(DATA LISTING begins)

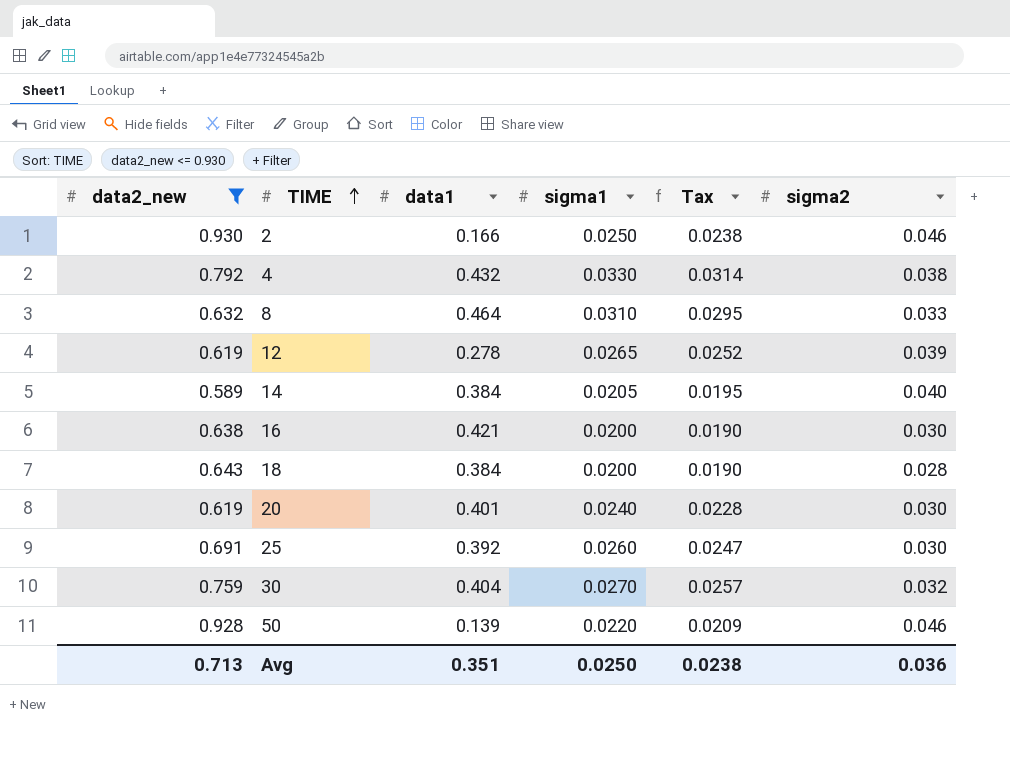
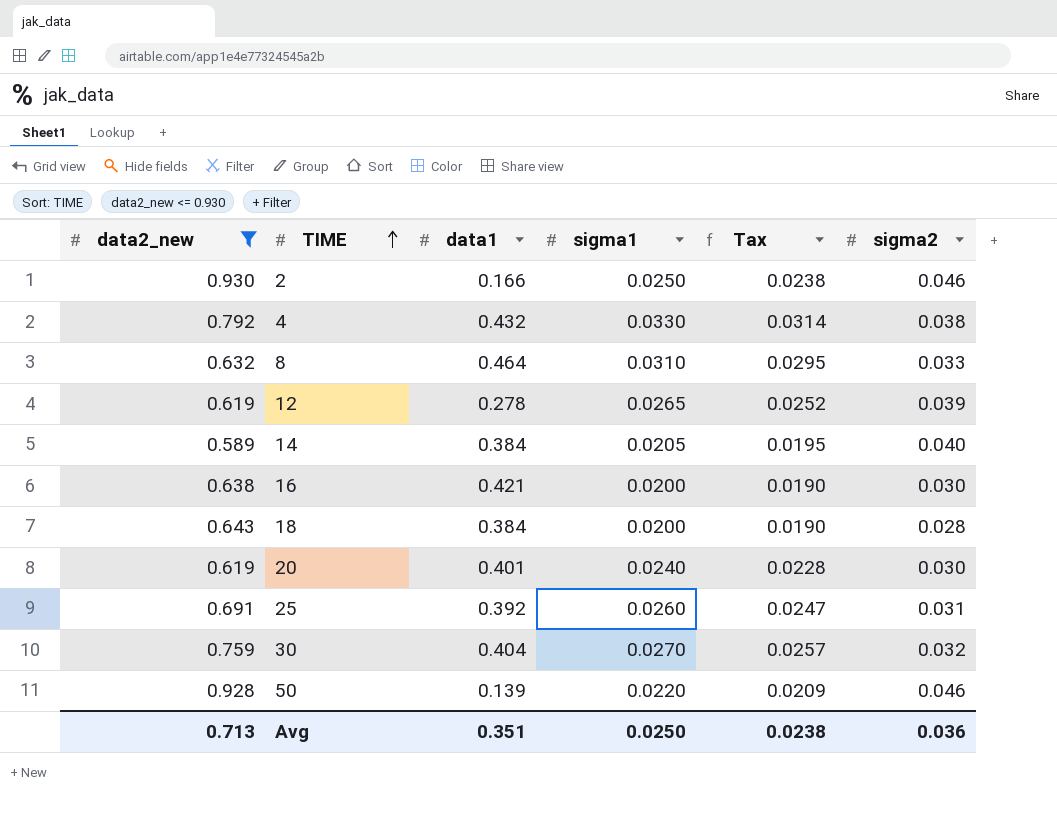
25 | sigma2: 0.030 -> 0.031

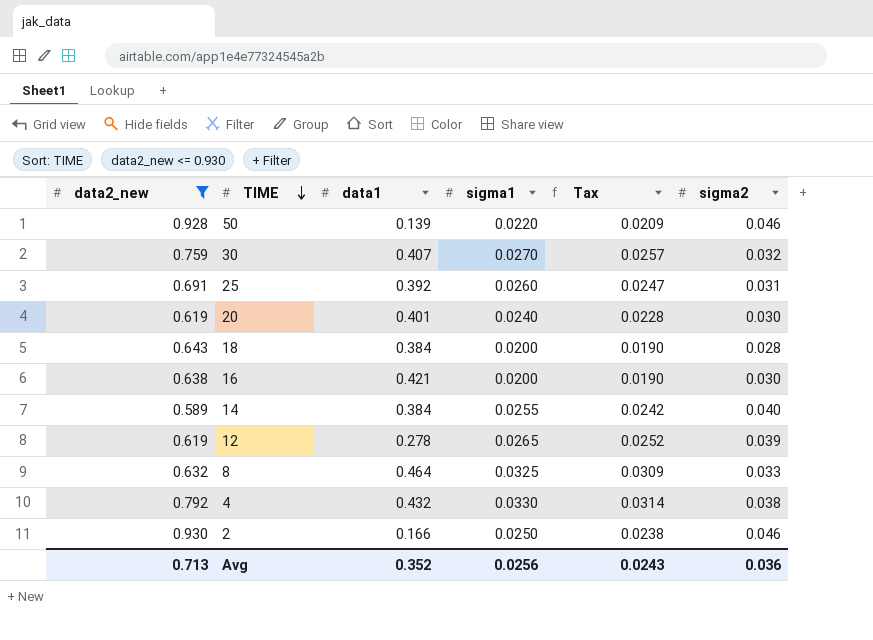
row order: TIME ascending -> TIME descending
30 | data1: 0.404 -> 0.407
14 | sigma1: 0.0205 -> 0.0255
14 | Tax: 0.0195 -> 0.0242
8 | sigma1: 0.0310 -> 0.0325
8 | Tax: 0.0295 -> 0.0309
Avg | data1: 0.351 -> 0.352
Avg | sigma1: 0.0250 -> 0.0256
Avg | Tax: 0.0238 -> 0.0243

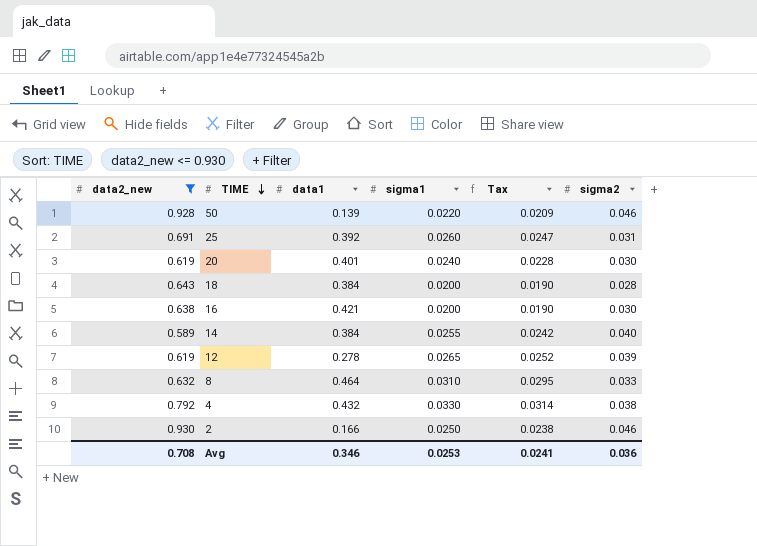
row 30: 0.759 | 0.407 | 0.0270 | 0.0257 | 0.032 -> none
8 | sigma1: 0.0325 -> 0.0310
8 | Tax: 0.0309 -> 0.0295
Avg | data2_new: 0.713 -> 0.708
Avg | data1: 0.352 -> 0.346
Avg | sigma1: 0.0256 -> 0.0253
Avg | Tax: 0.0243 -> 0.0241

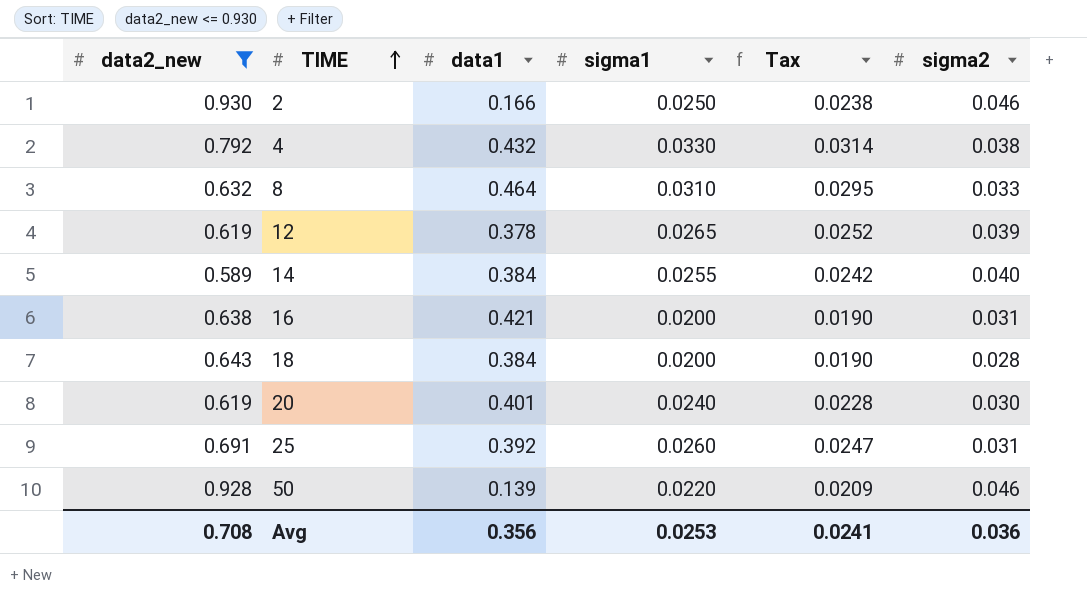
row order: TIME descending -> TIME ascending
12 | data1: 0.278 -> 0.378
16 | sigma2: 0.030 -> 0.031
Avg | data1: 0.346 -> 0.356

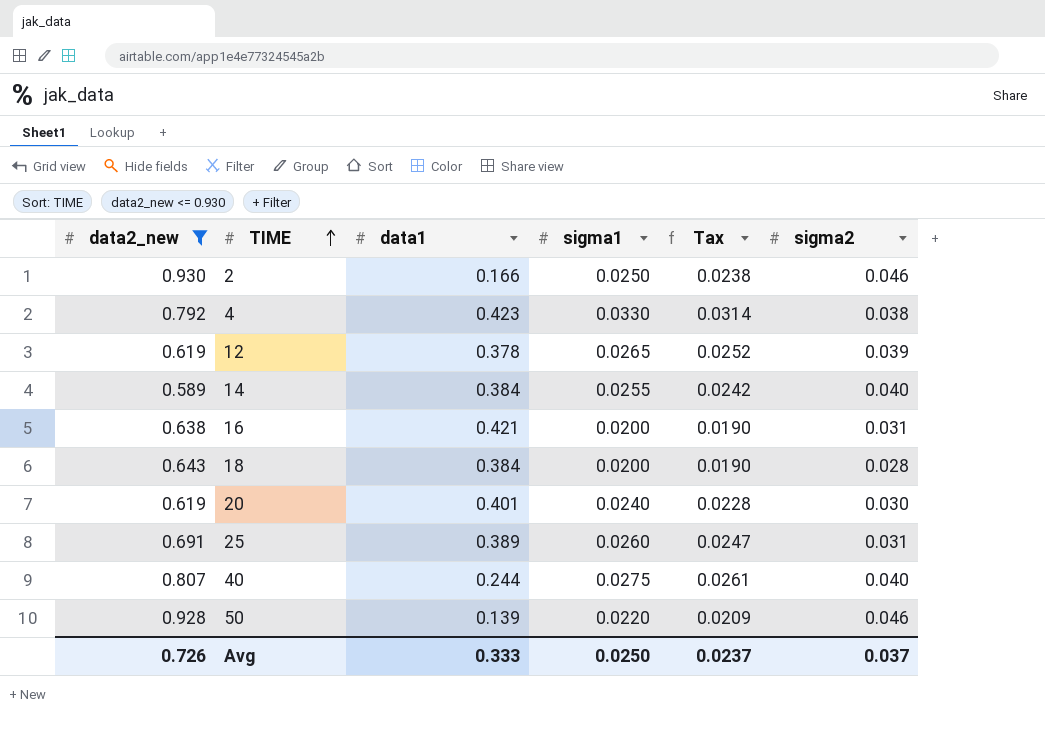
row 8: 0.632 | 0.464 | 0.0310 | 0.0295 | 0.033 -> none
4 | data1: 0.432 -> 0.423
25 | data1: 0.392 -> 0.389
row 40: none -> 0.807 | 0.244 | 0.0275 | 0.0261 | 0.040
Avg | data2_new: 0.708 -> 0.726
Avg | data1: 0.356 -> 0.333
Avg | sigma1: 0.0253 -> 0.0250
Avg | Tax: 0.0241 -> 0.0237
Avg | sigma2: 0.036 -> 0.037

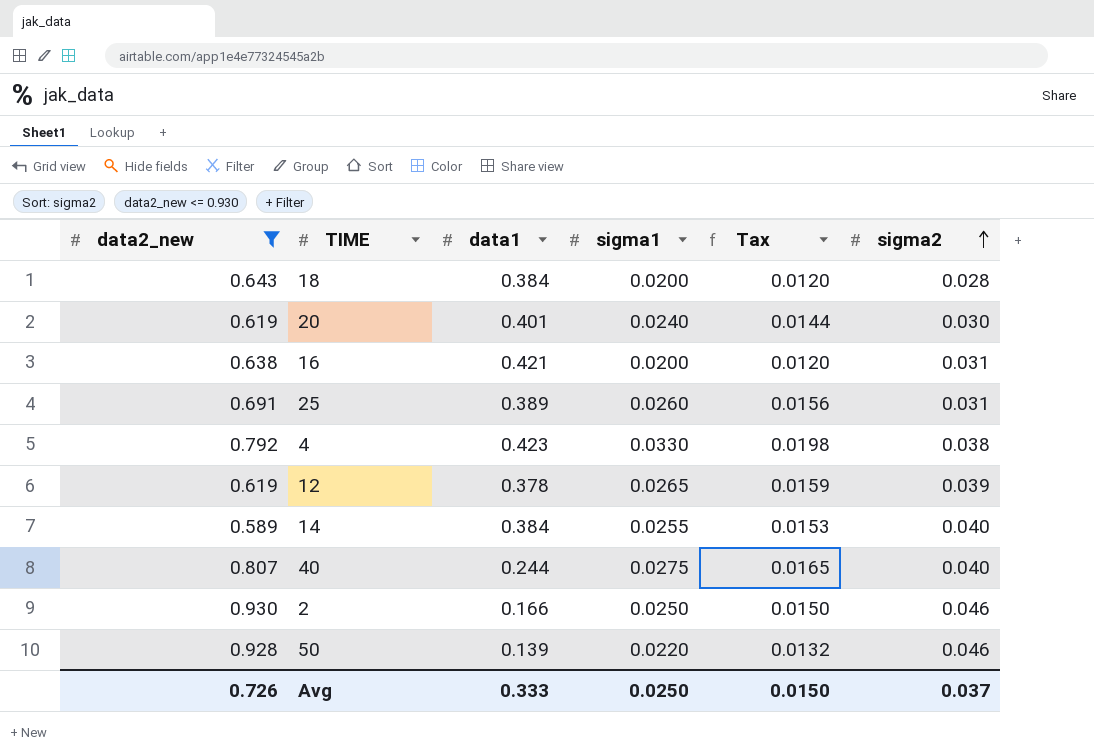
row order: TIME ascending -> sigma2 ascending
column Tax | formula: [sigma1] * 0.95 -> [sigma1] * 0.6
Avg | Tax: 0.0237 -> 0.0150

(DATA LISTING ends)

ASSIGNMENT =>
Every line of the listing must be reproduced exactly, though the pictures are to be left out.

ANSWER AREA =>
25 | sigma2: 0.030 -> 0.031

row order: TIME ascending -> TIME descending
30 | data1: 0.404 -> 0.407
14 | sigma1: 0.0205 -> 0.0255
14 | Tax: 0.0195 -> 0.0242
8 | sigma1: 0.0310 -> 0.0325
8 | Tax: 0.0295 -> 0.0309
Avg | data1: 0.351 -> 0.352
Avg | sigma1: 0.0250 -> 0.0256
Avg | Tax: 0.0238 -> 0.0243

row 30: 0.759 | 0.407 | 0.0270 | 0.0257 | 0.032 -> none
8 | sigma1: 0.0325 -> 0.0310
8 | Tax: 0.0309 -> 0.0295
Avg | data2_new: 0.713 -> 0.708
Avg | data1: 0.352 -> 0.346
Avg | sigma1: 0.0256 -> 0.0253
Avg | Tax: 0.0243 -> 0.0241

row order: TIME descending -> TIME ascending
12 | data1: 0.278 -> 0.378
16 | sigma2: 0.030 -> 0.031
Avg | data1: 0.346 -> 0.356

row 8: 0.632 | 0.464 | 0.0310 | 0.0295 | 0.033 -> none
4 | data1: 0.432 -> 0.423
25 | data1: 0.392 -> 0.389
row 40: none -> 0.807 | 0.244 | 0.0275 | 0.0261 | 0.040
Avg | data2_new: 0.708 -> 0.726
Avg | data1: 0.356 -> 0.333
Avg | sigma1: 0.0253 -> 0.0250
Avg | Tax: 0.0241 -> 0.0237
Avg | sigma2: 0.036 -> 0.037

row order: TIME ascending -> sigma2 ascending
column Tax | formula: [sigma1] * 0.95 -> [sigma1] * 0.6
Avg | Tax: 0.0237 -> 0.0150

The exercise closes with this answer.